Cher Bruno Pinchard,

Je viens ici parler à votre texte sur Bonnefoy ; en relever, non le gant car là n’est pas un duel, mais le défi, celui d’embrayer vos dires pour leur faire cortège. Car ils méritent cet accompagnement qui voudra conjurer, autant que faire se peut, l’usuelle dilution des paroles dans la grande équivalence de leur tout – ce que Bonnefoy appelait le non-être auquel il prétendit répondre d’un poème. 

C’est au nom de ce mot et de ce qu’il commande, poème, que vous avez écrit et que je prends la plume. Car c’est à ce qui reste de son sens – soit, à ce qui en fut, et à ce qui en viendra – que nous devons un effort, puisque la prétention de Bonnefoy, abstraction faite de ses mérites littéraires et savants, s’étendit jusqu’à lui. 

Vous avez eu le courage d’écrire le blâme de Bonnefoy. Courage, car Bonnefoy avait été de vos amis, et vous n’êtes pas, crois-je, homme à trahir vos amis. Il y a des mondes, cher Bruno Pinchard, où l’on sait que blâmer ses amis, loin de les trahir, consiste à les aimer vraiment. Et que l’éloge, qui a les faveurs de la presse et du complexe culturo-industriel pour des raisons qui tiennent aujourd’hui au triomphe de l’épicerie culturelle assaisonnée aux aromates de la force de vente anglo-saxonne, ressemble bien davantage à la haine, celle qui nourrit à l’égard de tout l’amour exclusif de soi-même. 

Mais ces mondes dont je parle, quoiqu’ils soient possibles et même réels, sont par trop homonymiques de celui qui nous occupe ici un instant, à savoir le monde littéraire, ou, pis encore, le monde intellectuel. 

Il sera donc certain que ce geste vous sera reproché comme celui, que sais-je, de l’ingratitude. Alors que c’est la gratitude, au contraire, qui l’a guidé. 

Gratitude à l’égard de la mer. Gratitude à l’égard de l’amour.
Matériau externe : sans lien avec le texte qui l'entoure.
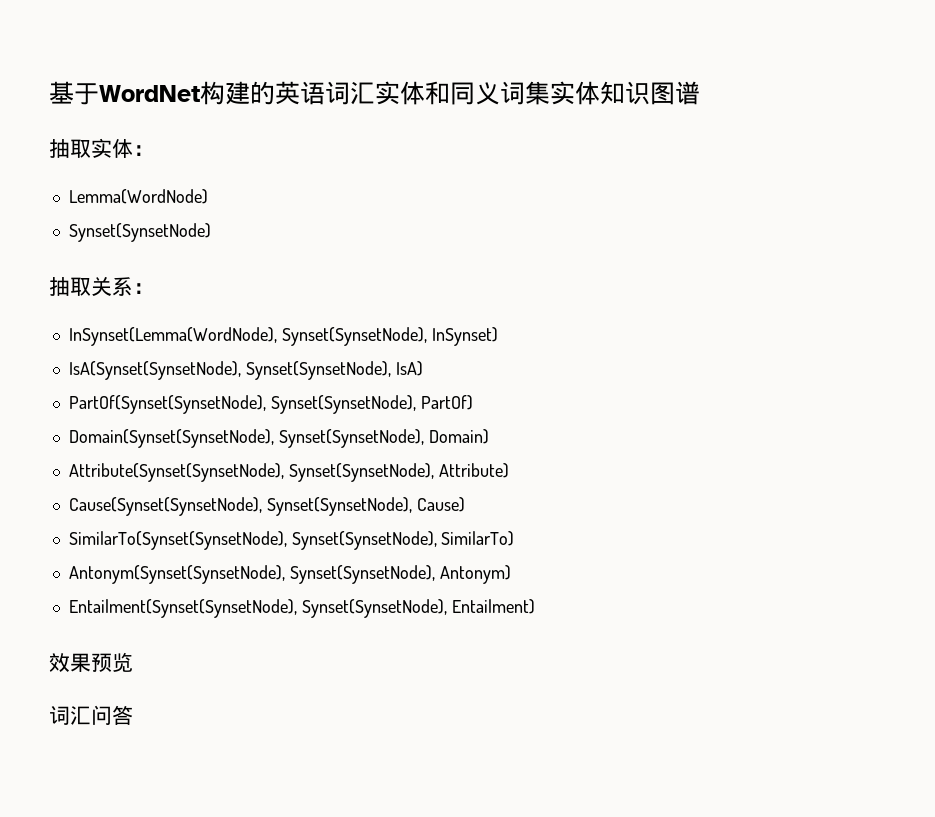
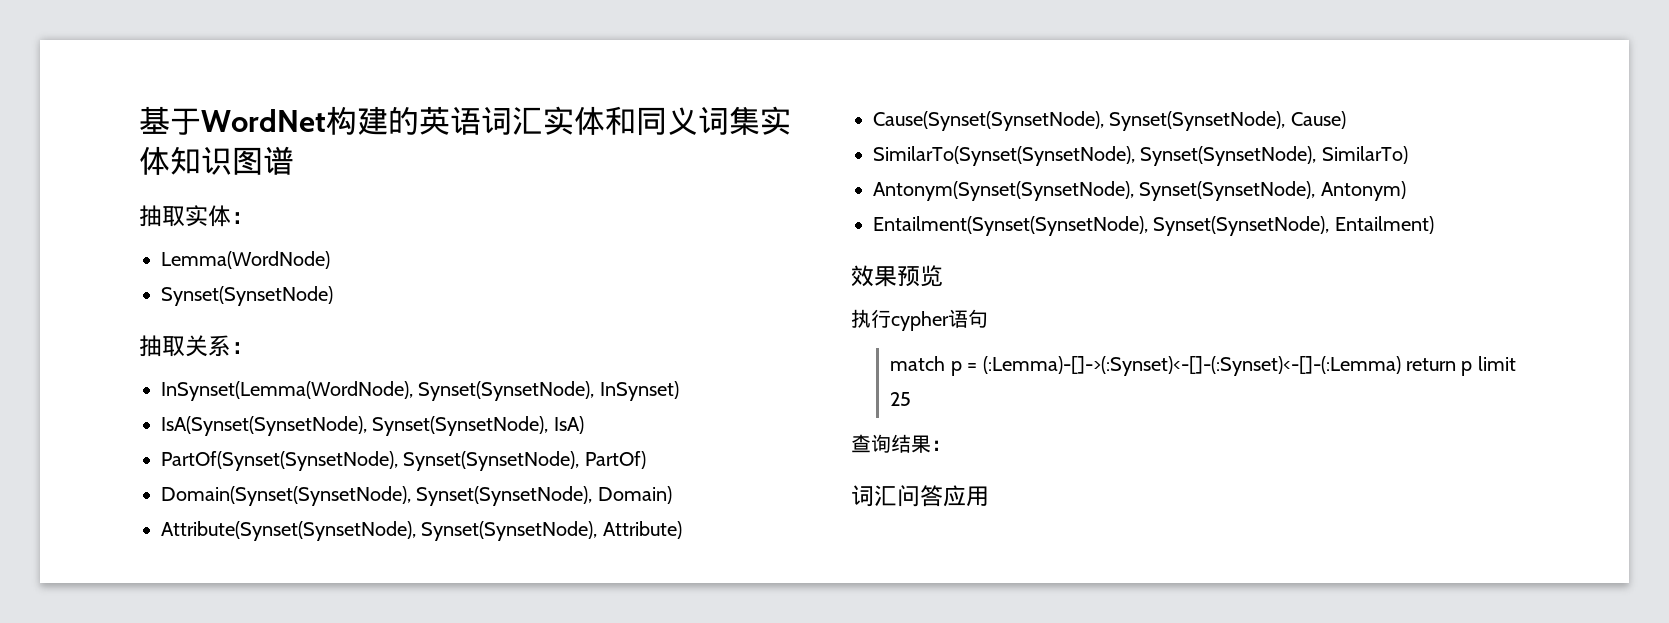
(133, 662) none -> [851,309,988,331] [890,356,1516,376] [890,392,912,406] [851,434,951,453] // 执行cypher语句 // match p = (:Lemma)-[]->(:Synset)<-[]-(:Synset)<-[]-(:Lemma) return p limit 25 // 查询结果：
(133, 715) none -> [943,485,989,507] 应用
Gratitude à l’égard de l’indécence. Gratitude à l’égard, aussi, de la pensée ; gratitudes sans lesquelles jamais n’eût existé le poème ; gratitudes, ramassées en une seule qui les sténographie toutes d’un nom propre : celui de Baudelaire. 

Le poème : l’étrange chemin que prend, dans la langue, une parole pour s’inventer en gratitude – et que la langue, malgré elle, reçoit – ça c’est fait. 
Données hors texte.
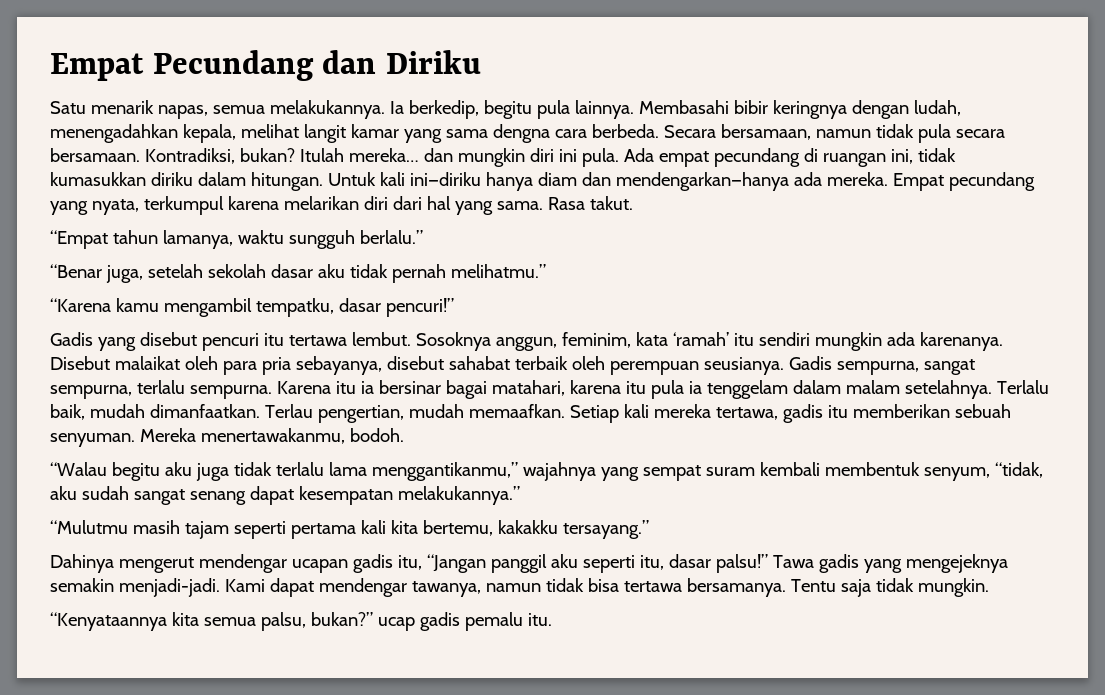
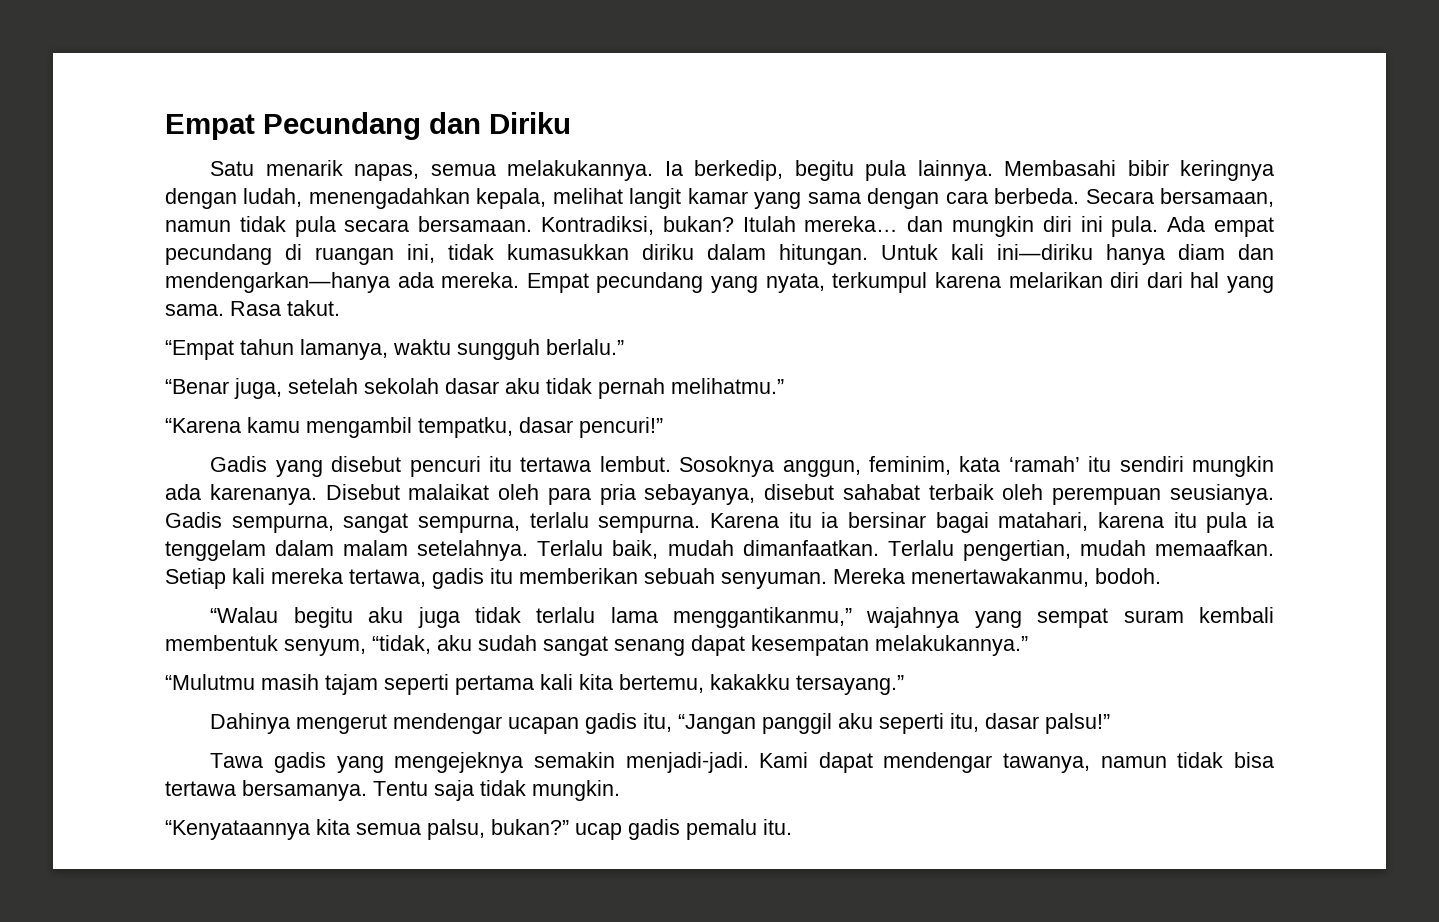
[492,124,550,143] dengna -> [867,188,940,209] dengan
[264,404,313,418] Terlau -> [887,540,954,556] Terlalu
(768, 563) none -> (1111, 723) //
Dès lors elle est vivante, quelle que soit la passion triste des êtres parlants. 

Votre blâme, pour le résumer ? 

La poésie de Bonnefoy est de part en part nourrie d’ingratitude, et, ce qui est pire, prescrit, depuis son rayonnement propre, l’ingratitude. 

Entendons-nous : nous n’aurons pas l’impolitesse de dénier aux gens leur poésie. Tous les porteurs de plume ont le droit d’écrire des poésies et, finalement, la poésie se porte très bien puisqu’elle fleurit les librairies de leurs diverses interventions. La fragilité de l’être au monde est un vrai marché – petit, mais circulatoire. 

Vient ensuite le poème : celui-là est un acte, qui produit ses effets non dans la poésie mais dans la parole ; qui change non la poésie, mais la parole. Sans aucun doute, le poème est rare et la prédication de sa survenue, grave. Or on a prétendu au poème, pour Bonnefoy, si bien que la tourbe littéraire (l’expression est de votre compatriote normand, Flaubert) s’en est orientée. 

Pourtant, il ne l’a pas fait. Si bien que non la parole mais la tourbe seule en a été changée. 

Si, sous le nom de Bonnefoy, on célèbre le poète, bien qu’il n’ait pas fait le poème (il eût suffi qu’il l’eût raté), alors non pour Bonnefoy, mais pour le poème lui-même et sa survie, le blâme était requis. 

Fallait-il encore mettre les points sur les i. 

Étrange, d’évoquer Baudelaire pour parler de Bonnefoy ? Pas si étrange : non seulement faut-il écrire un poème pour parler vraiment d’un poème (qui, mieux que Baudelaire, le saura ?), mais encore d’un poète pour vraiment parler d’un autre poète, tant il est vrai qu’autant que la musique ou la peinture, c’est une histoire de relais, tantôt patate chaude, tantôt bâton de Prospéro, qui se raconte dans ce mot, ce voisin du poème, poète, funambule d’un exercice si rare, presque impossible, presque inexistant, le plus rare des passagers du monde. 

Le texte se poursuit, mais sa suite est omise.